If you’re really unlucky, and have in fact spent the past couple of decades applying analytics to data sources of all shapes and sizes across all sorts of industries, then you’ll know just how wearying it is to sit through yet another ‘thought leader’s’ declaration of how many new exabytes of data have been generated since breakfast. But the real hackles rise when the subject turns to big data and its exploitation by advanced analytics.
A standard complaint voiced regularly by the analytics community is that all this fuss over business applications of predictive modelling is nothing new. In fact it’s been going on for decades – look at the financial and telecommunications sectors. But really, that’s not a criticism at all – the whole point about big data is that there has been an exponential growth in electronically stored data since the development of cheap computing and that this growth represents both challenges and opportunities. No-one with any sense has a problem with that simple assertion.
However, when the subject of analytics comes up, suddenly we’re in the realm of half-truths where ‘the more data you have the better your models will be’. There’s so much wrong with that statement that it’s hard to know where to begin. First of all, what’s meant by ‘better models’? Anyone with experience of working in the sober realities of using data to make predictions knows that there are times when a model that is 78% accurate is deemed to be ‘better’ than one that is 85% accurate. Why?
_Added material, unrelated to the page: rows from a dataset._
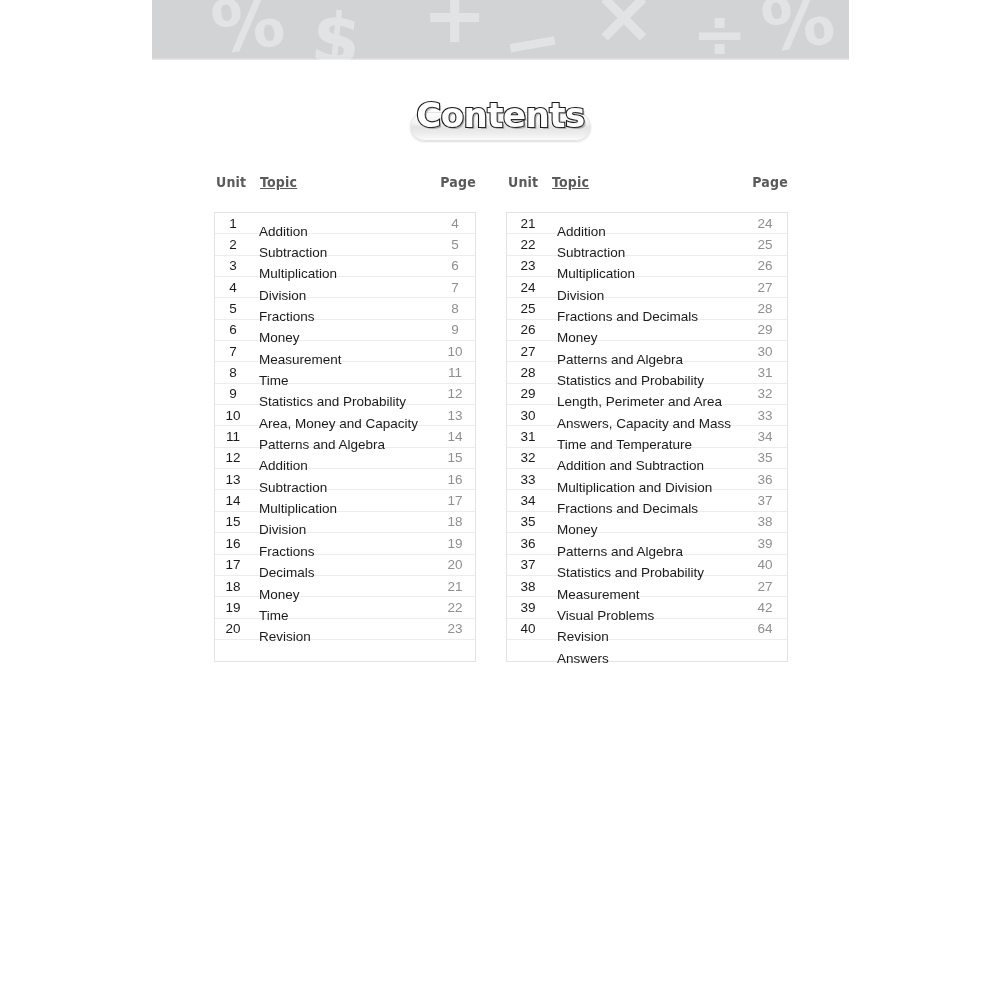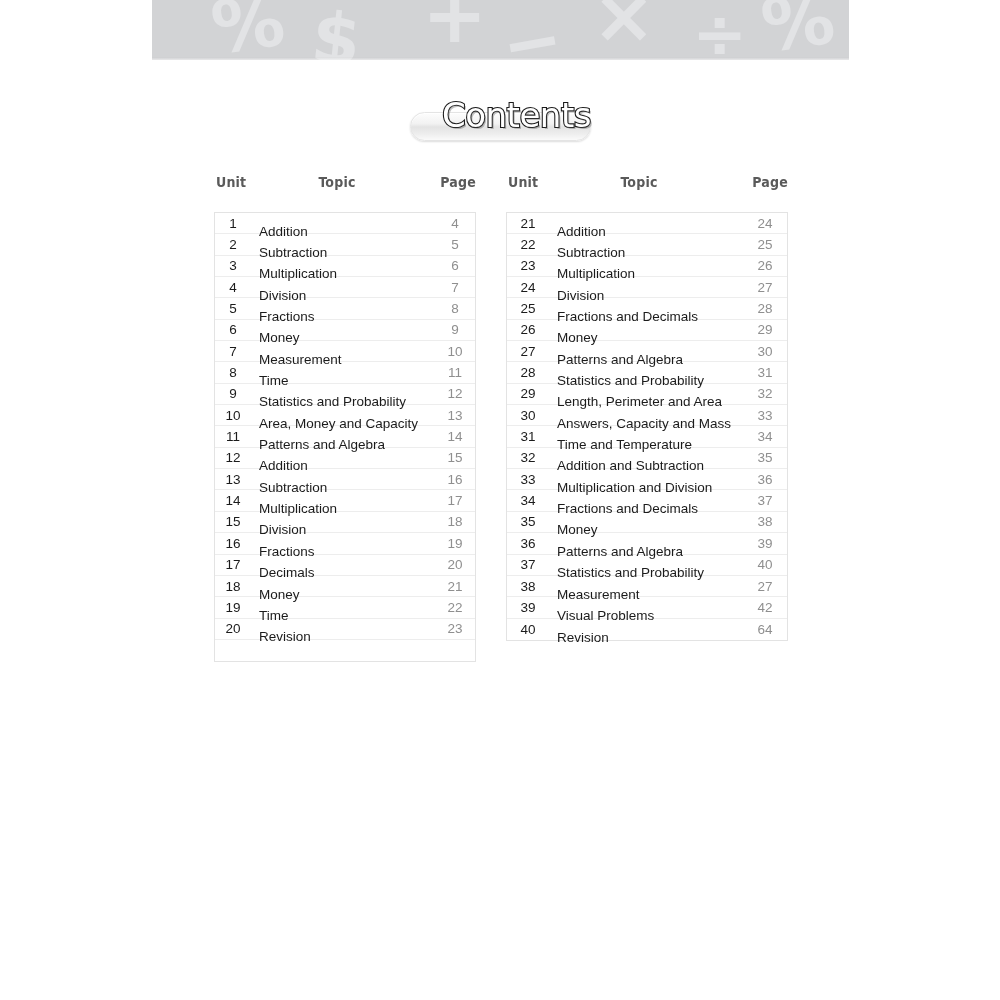--- a/index.html
+++ b/index.html
@@ -57,26 +57,26 @@
     height: 29px;
     border-radius: 15px;
     background: linear-gradient(to bottom,
         #fdfdfd 0%, #f2f2f2 40%, #e3e3e3 52%, #efefef 80%, #fafafa 100%);
     box-shadow: 0 1px 2px rgba(0,0,0,0.14), inset 0 1px 0 #ffffff;
     border: 1px solid #e4e4e4;
     box-sizing: border-box;
   }
   .title-text {
     position: absolute;
-    left: 16px;
+    left: 0;
     top: -17px;
     width: 181px;
     text-align: center;
     font-family: "DejaVu Sans", sans-serif;
-    font-weight: normal;
+    font-weight: bold;
     font-size: 34px;
     letter-spacing: -0.5px;
     color: #ffffff;
     -webkit-text-stroke: 2.2px #1a1a1a;
     paint-order: stroke fill;
     text-shadow: 2px 2px 0 rgba(80,80,80,0.35);
     white-space: nowrap;
   }
 
   
@@ -91,21 +91,21 @@
     display: flex;
     align-items: baseline;
     height: 38px;
     font-family: "DejaVu Sans Condensed", "Liberation Sans Narrow", "DejaVu Sans", sans-serif;
     font-weight: bold;
     font-size: 14px;
     color: #5a5a5a;
     letter-spacing: 0.2px;
   }
   .toc-head .h-unit  { width: 44px; text-align: left; padding-left: 2px; }
-  .toc-head .h-topic { flex: 1; text-align: center; }
+  .toc-head .h-topic { flex: 1; text-align: left; text-decoration: underline; }
   .toc-head .h-page  { width: 52px; text-align: right; margin-left: 10px; }
 
   .toc-table {
     border: 1px solid #e3e3e3;
     border-bottom: 1px solid #e3e3e3;
     background: #ffffff;
     box-sizing: border-box;
   }
   .toc-row {
     display: flex;
@@ -373,14 +373,19 @@
       <div class="toc-row">
         <div class="c-unit">39</div>
         <div class="c-topic">Visual Problems</div>
         <div class="c-page">42</div>
       </div>
       <div class="toc-row">
         <div class="c-unit">40</div>
         <div class="c-topic">Revision</div>
         <div class="c-page">64</div>
       </div>
+      <div class="toc-row">
+        <div class="c-unit"></div>
+        <div class="c-topic">Answers</div>
+        <div class="c-page"></div>
+      </div>
     </div>
 </div>
 
 </body></html>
Well, for lots of reasons -maybe it’s simpler, maybe it makes more sense, perhaps it doesn’t rely on information that is only available at the last moment or maybe it’s likely to have a longer lifetime utility and maybe, whisper it, it’s based on a smaller sample and uses fewer fields.
This brings us to the second part of that uncontested statement – what’s meant by ‘more data’? Are we talking about higher granularity, where data about your mobile phone’s usage, status and location is uploaded to a warehouse every 5 minutes? Or about history, where a retailer’s daily sales of men’s clothing is recorded since 1911? How about dimensionality, where multiple data sources that record transactions, web usage, call centre interactions, social media posts and survey responses are combined. I’m well aware of attempts to describe big data in terms of volume, variety, velocity (ad nauseam,) but just because you’ve got ‘more data’ doesn’t mean you have to exploit all of it.
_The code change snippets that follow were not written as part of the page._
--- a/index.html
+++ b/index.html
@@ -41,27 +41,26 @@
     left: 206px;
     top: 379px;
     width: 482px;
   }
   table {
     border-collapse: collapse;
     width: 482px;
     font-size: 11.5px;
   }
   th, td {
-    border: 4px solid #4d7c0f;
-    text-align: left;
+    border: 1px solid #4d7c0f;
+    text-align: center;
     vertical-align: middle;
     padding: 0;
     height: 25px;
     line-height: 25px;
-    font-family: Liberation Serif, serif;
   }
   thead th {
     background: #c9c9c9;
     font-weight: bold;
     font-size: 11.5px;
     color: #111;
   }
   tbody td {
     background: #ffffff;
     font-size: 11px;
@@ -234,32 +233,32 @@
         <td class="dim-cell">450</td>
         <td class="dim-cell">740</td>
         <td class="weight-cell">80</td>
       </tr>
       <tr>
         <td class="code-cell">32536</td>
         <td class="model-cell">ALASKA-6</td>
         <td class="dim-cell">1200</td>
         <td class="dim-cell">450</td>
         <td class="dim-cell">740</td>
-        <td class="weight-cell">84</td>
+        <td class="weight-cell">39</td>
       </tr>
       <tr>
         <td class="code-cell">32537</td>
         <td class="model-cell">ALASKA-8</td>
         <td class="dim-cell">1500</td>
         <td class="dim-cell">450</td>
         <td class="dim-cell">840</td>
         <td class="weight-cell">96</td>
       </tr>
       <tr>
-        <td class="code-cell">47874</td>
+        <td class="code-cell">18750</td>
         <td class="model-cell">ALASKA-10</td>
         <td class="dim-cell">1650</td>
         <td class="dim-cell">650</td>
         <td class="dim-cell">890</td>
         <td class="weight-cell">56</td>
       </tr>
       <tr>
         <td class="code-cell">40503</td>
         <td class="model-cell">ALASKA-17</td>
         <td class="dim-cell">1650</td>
We’re all aware that you can have too little data to make accurate predictions but can you ever have too much data? Forecasting applications regularly exclude older data points because they don’t make for more accurate forecasts, similarly data analysts have to aggregate highly granular data just to get it into shape in order to build decent models; also many algorithms struggle to produce stable predictions when too many columns of data correlate internally with each other (an issue known as co-linearity). Lastly, if you know anything about sampling theory, you might not be shocked to discover that building a model based on 10 million records may not be much better than building one based on 10 thousand (although you better not be in a hurry because it will take a lot longer).
Let’s not forget that there is a long and respectable history of driving innovative analytical applications that deliver compelling insights and accurate predictions from lousy databases and disparate files with incomplete, duplicated and generally messy data where the volumes were relatively modest. In analytics, as in anything we do, we always need to balance the opportunity with the challenge.